Exercise brief: Once the line with "width: 1024px ->" is found in the entries below, print it and each following line exactly, stopping after the line with "font-size: 36px ->"; print nothing else.

Source information:
════════════════
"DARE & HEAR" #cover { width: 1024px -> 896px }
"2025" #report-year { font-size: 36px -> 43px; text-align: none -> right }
════════════════
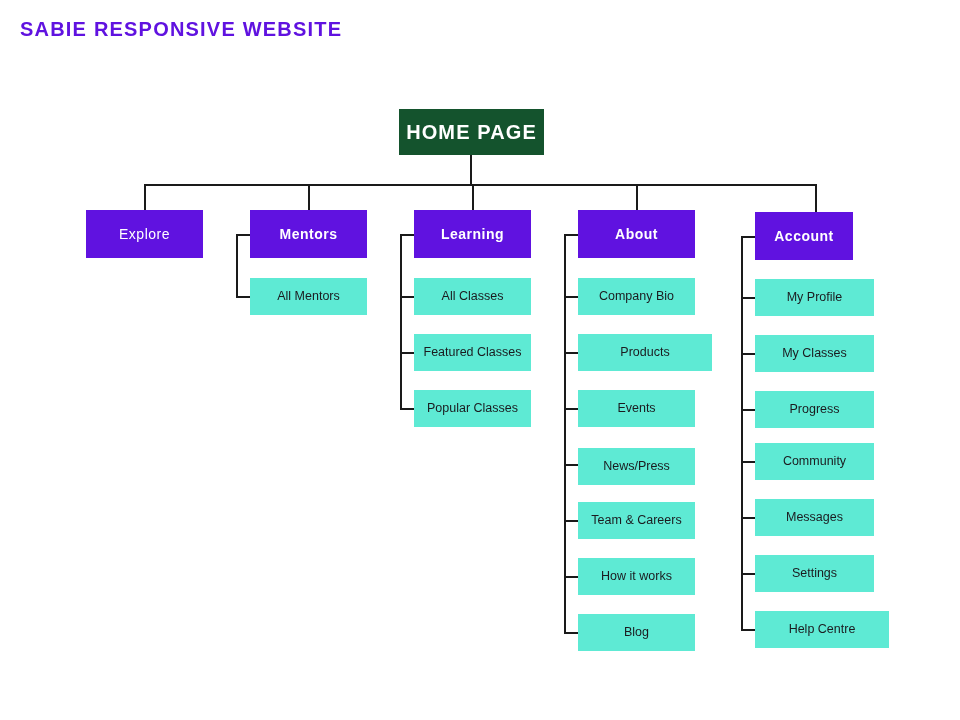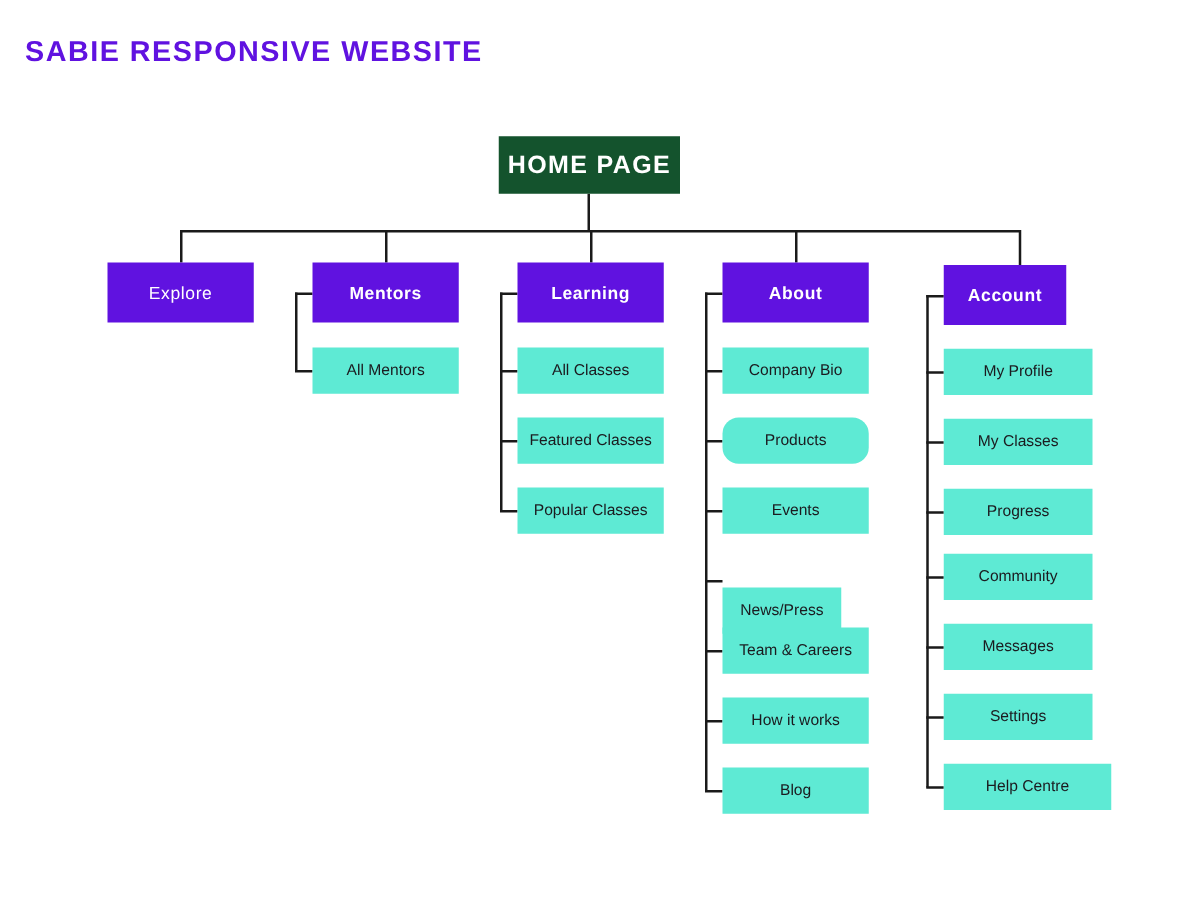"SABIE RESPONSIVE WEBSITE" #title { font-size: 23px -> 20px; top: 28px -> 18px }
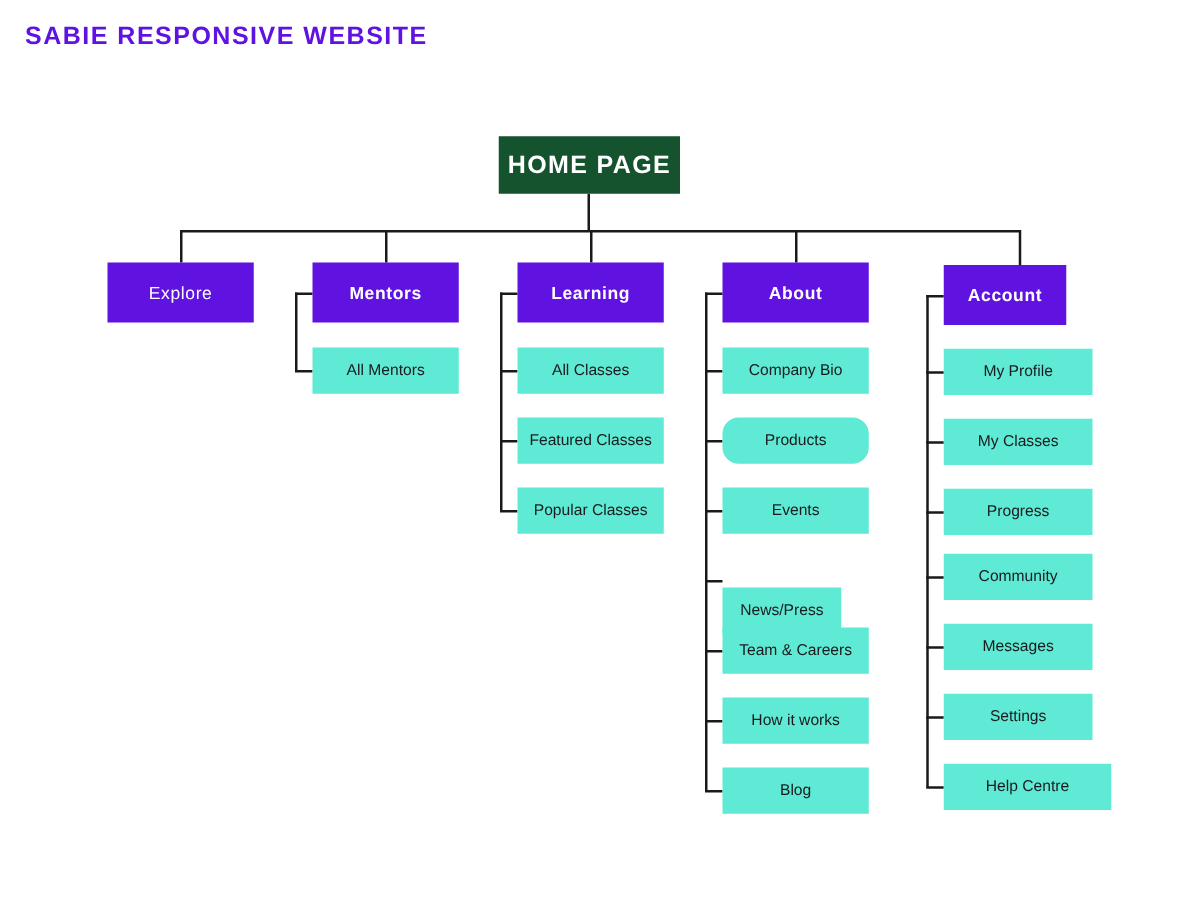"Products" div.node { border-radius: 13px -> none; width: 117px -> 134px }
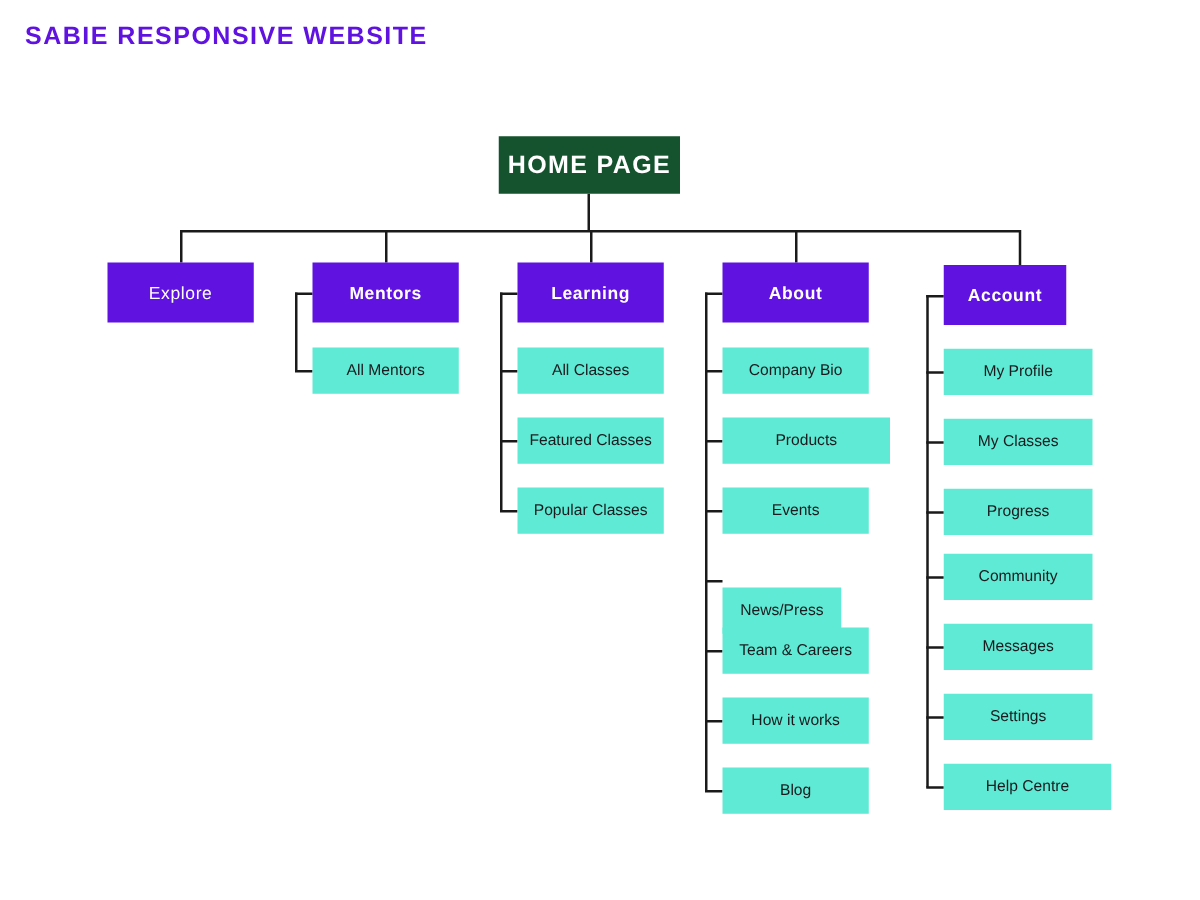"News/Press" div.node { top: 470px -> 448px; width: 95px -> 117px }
════════════════
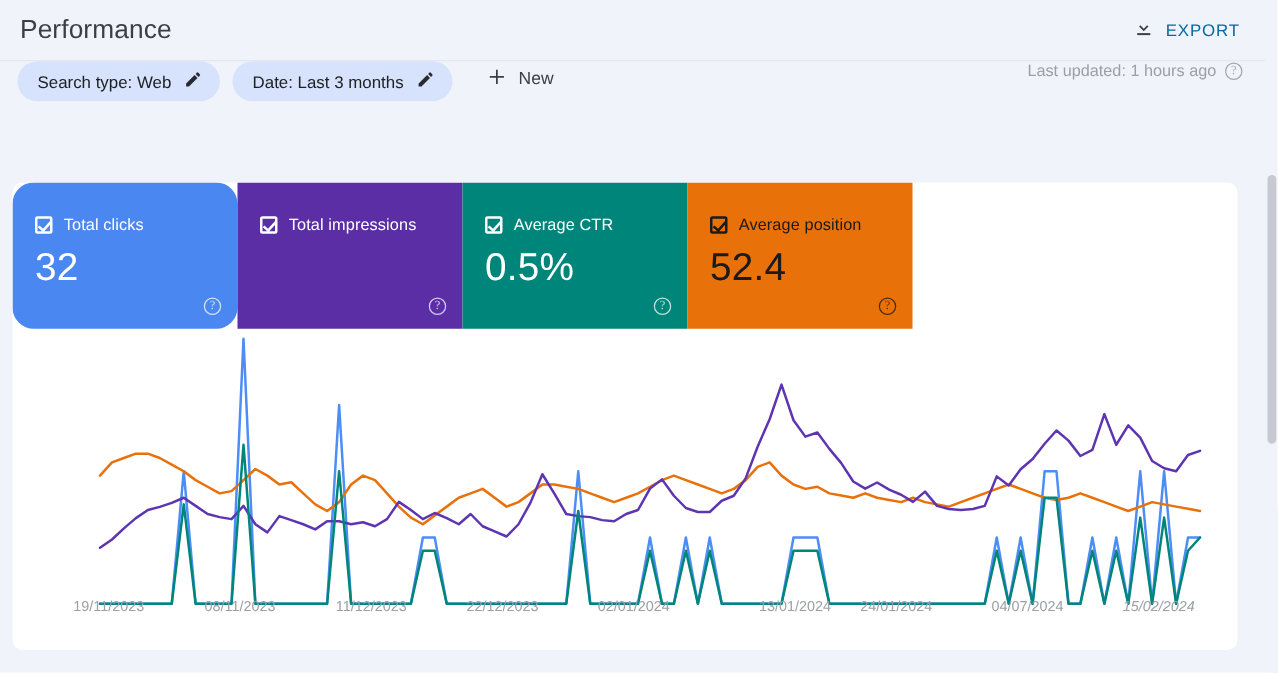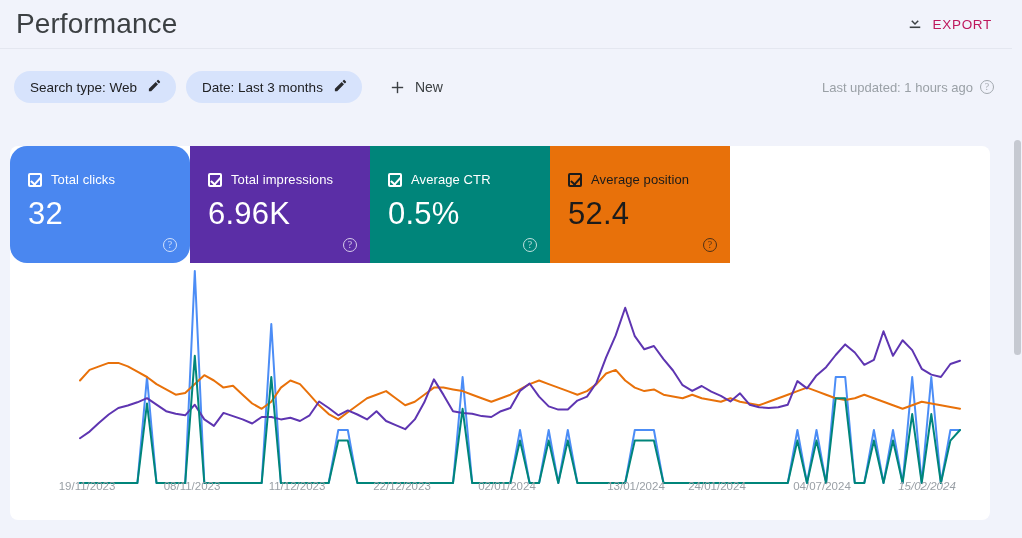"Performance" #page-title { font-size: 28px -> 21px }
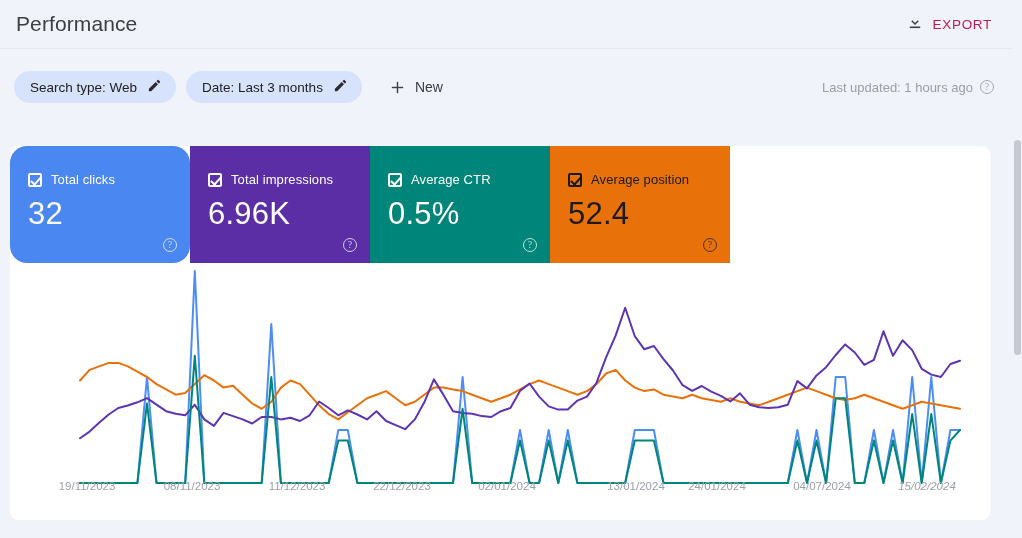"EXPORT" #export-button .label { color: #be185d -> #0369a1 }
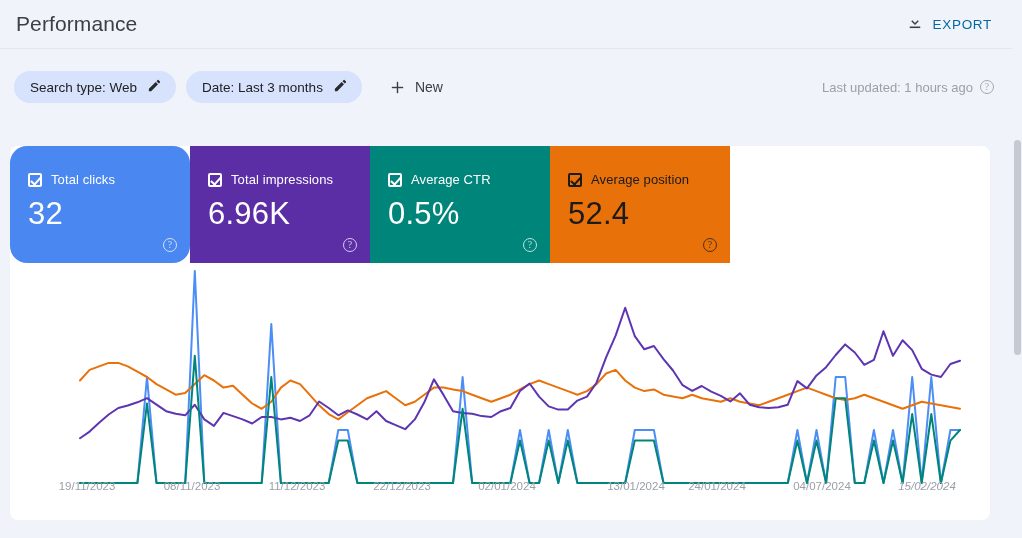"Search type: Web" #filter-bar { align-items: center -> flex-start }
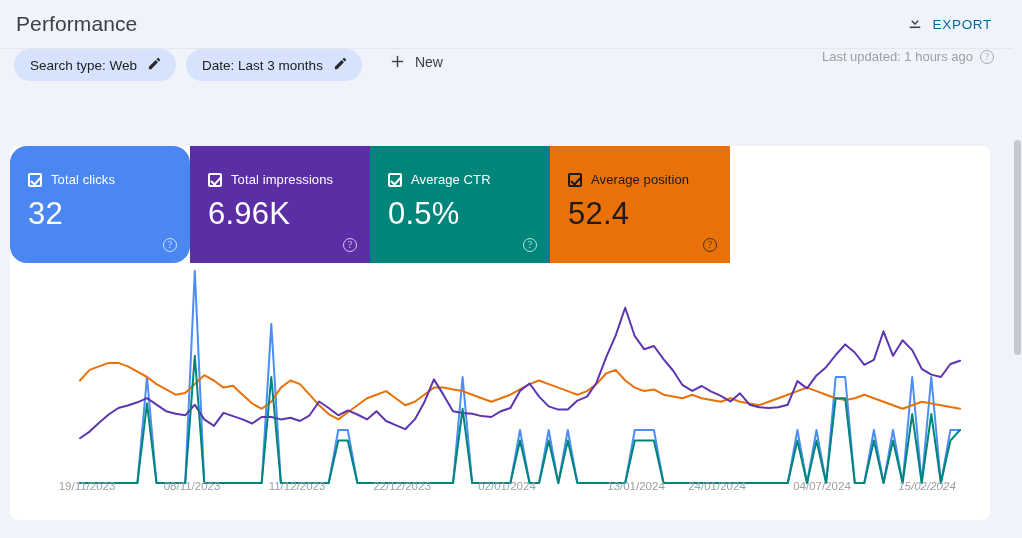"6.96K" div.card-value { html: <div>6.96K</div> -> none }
════════════════
Task response:
"DARE & HEAR" #cover { width: 1024px -> 896px }
"2025" #report-year { font-size: 36px -> 43px; text-align: none -> right }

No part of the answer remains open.